The hospital physicist stopped the machine treatments and told AECL. After strenuous work, the physicist and operator were able to reproduce the error 54 message. They determined that speed in editing the data entry was a key factor in producing error 54. After much practice, he was able to reproduce the error 54 at will. error 54. In AECL they could not reproduce the error and they only got it after following the instructions of the physicist so that the data entry was very fast.

AECL calculated the dose delivered in the accident to be 25,000 rad.

Yakima Valley Memorial Hospital, 1987

On January 17, 1987 a patient was to receive a treatment with two verification film exposures of 4 and 3 rad and an electron treatment of 79 rad. Film was placed under the patient and 4 rads were administered through a 22x18 cm opening. The machine was stopped, the aperture was opened to 35x35 cm and a dose of 3 rad was administered. The machine stopped. The operator entered the room to remove the film plates and adjust the patient's position. He used the hand control inside the room to adjust the turntable. He left the room forgetting the film plates and in the cabin, after seeing the message «Beam ready», he pressed the key B to shoot the rays. After 5 seconds the machine stopped and displayed a message that quickly disappeared. Since the machine was paused, the operator pressed P (Proceed: continue). The machine stopped showing "Flatness" as the reason. The operator listened to the patient on the intercom and entered the room. The patient had felt like a burn. The screen showed that he had only been given 7 rad. A few hours later, the patient showed burns on the skin in the area. Four days later the reddening of the area had a banded pattern similar to that produced in the incident the previous year and for which they had not found the cause. AECL began an investigation but was unable to reproduce the ruling.
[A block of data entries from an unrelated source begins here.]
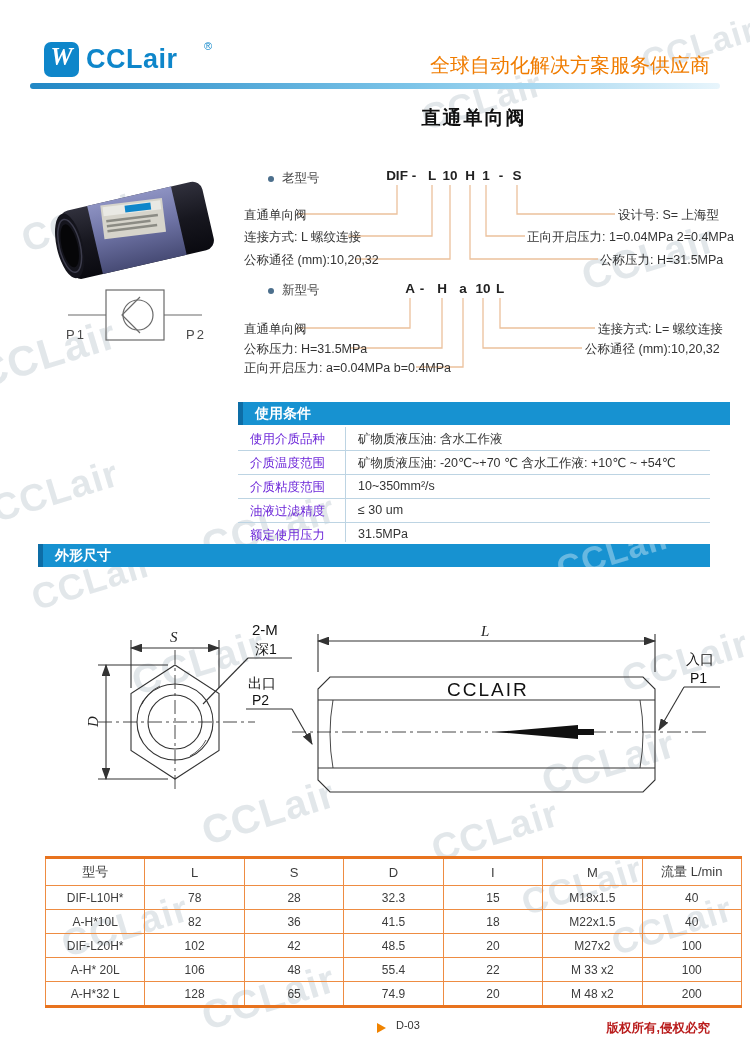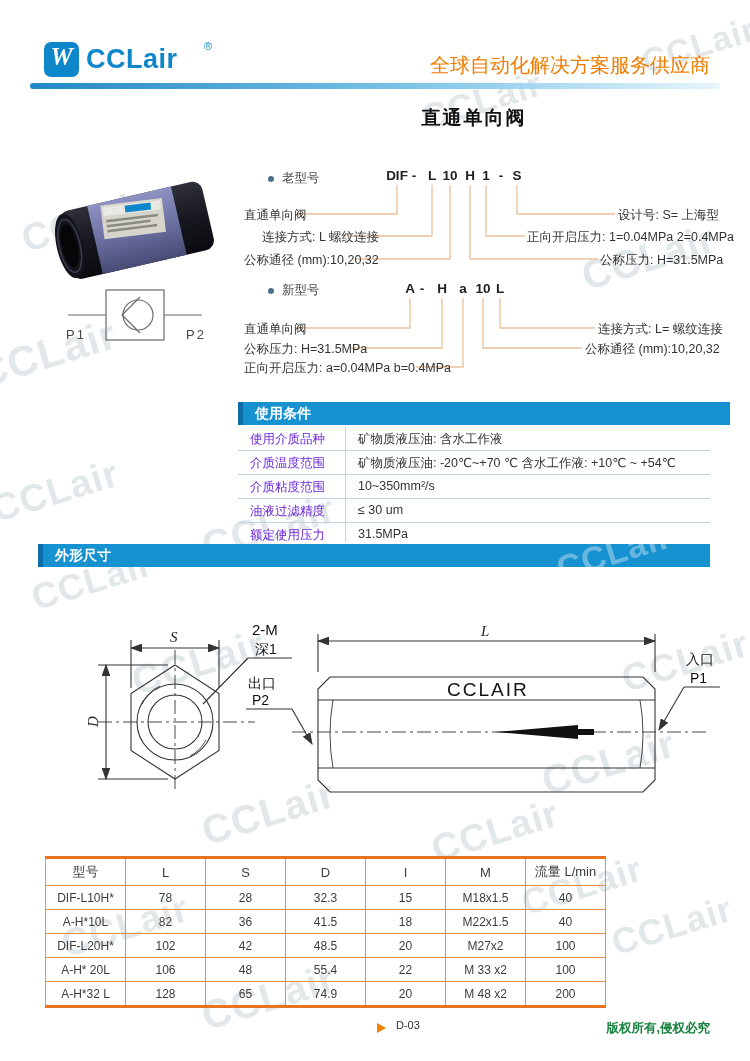"连接方式: L 螺纹连接" span.lbl { left: 24px -> 6px }
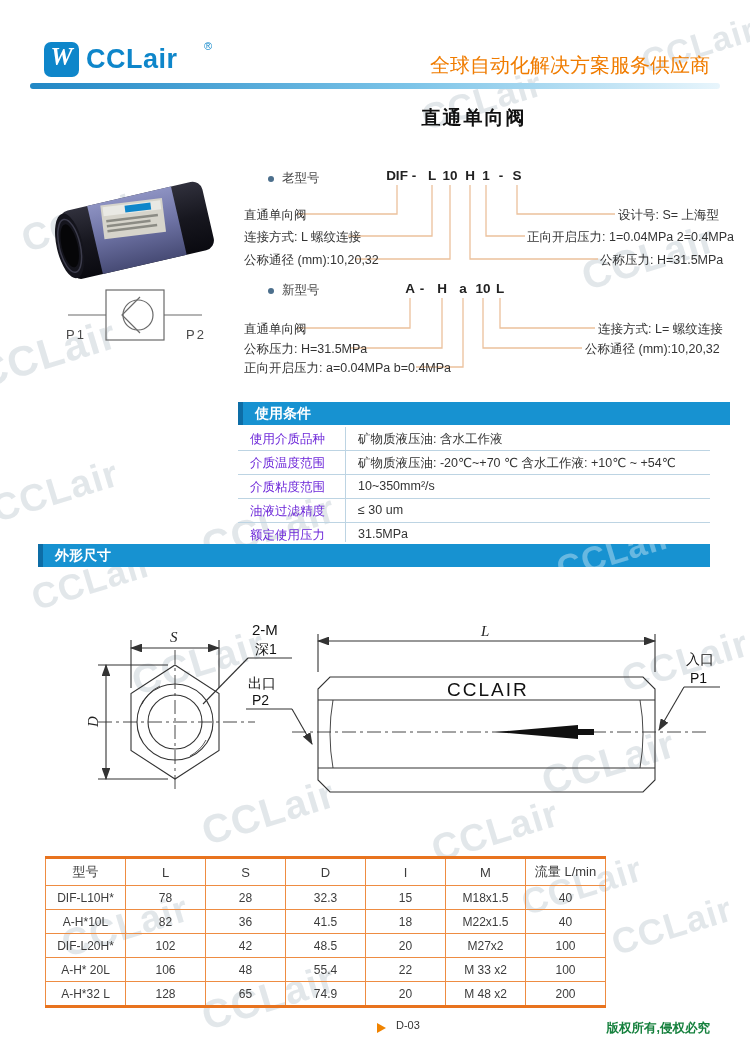"型号" .spec { width: 561px -> 697px }
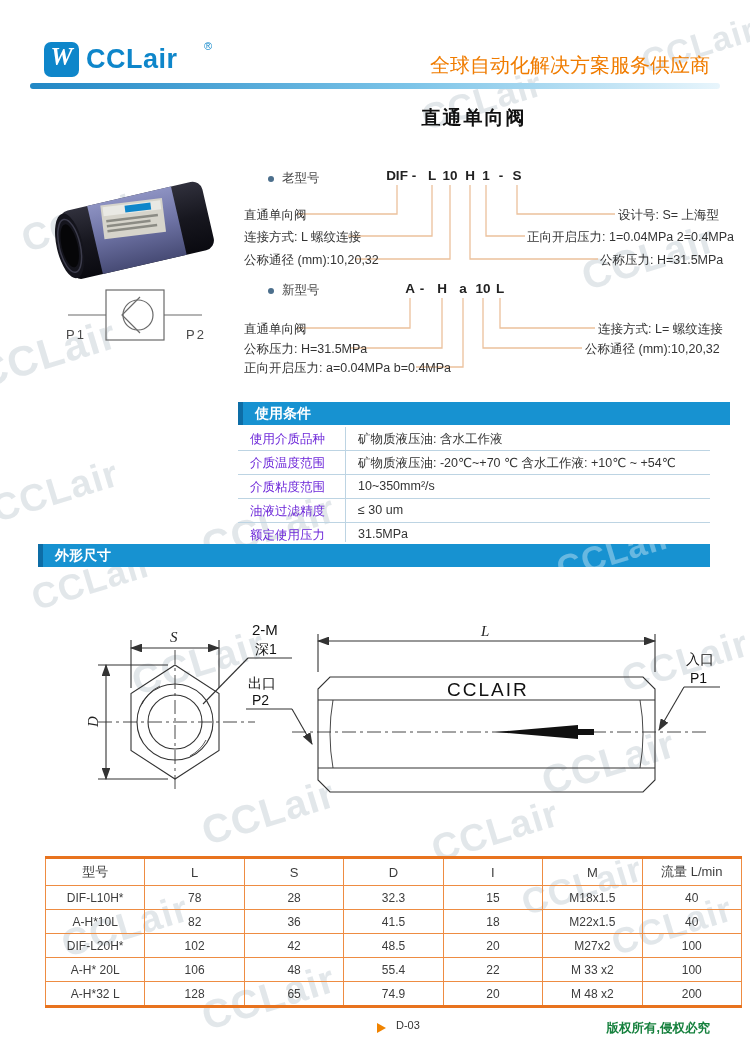"版权所有,侵权必究" .copyright { color: #15803d -> #b91c1c }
The hospital physicist conducted tests with film plates. Two x-ray exposures when the turntable was in the set position in visible light produced photographs similar to those left behind by the operator on the day of the accident. The patient was exposed to between 8,000 and 10,000 rad instead of the prescribed 86 rad. The patient died in April 1987 of complications from the radiation overdose. Family members filed a lawsuit that ended in an out-of-court settlement.

Causes

The investigative commission concluded that the primary causes of the accidents were poor development practices, requirements analysis, and poor software design, and not isolated errors in the source code. In particular, the Therac-25's software was designed in such a way that it was nearly impossible to automatically find and fix bugs.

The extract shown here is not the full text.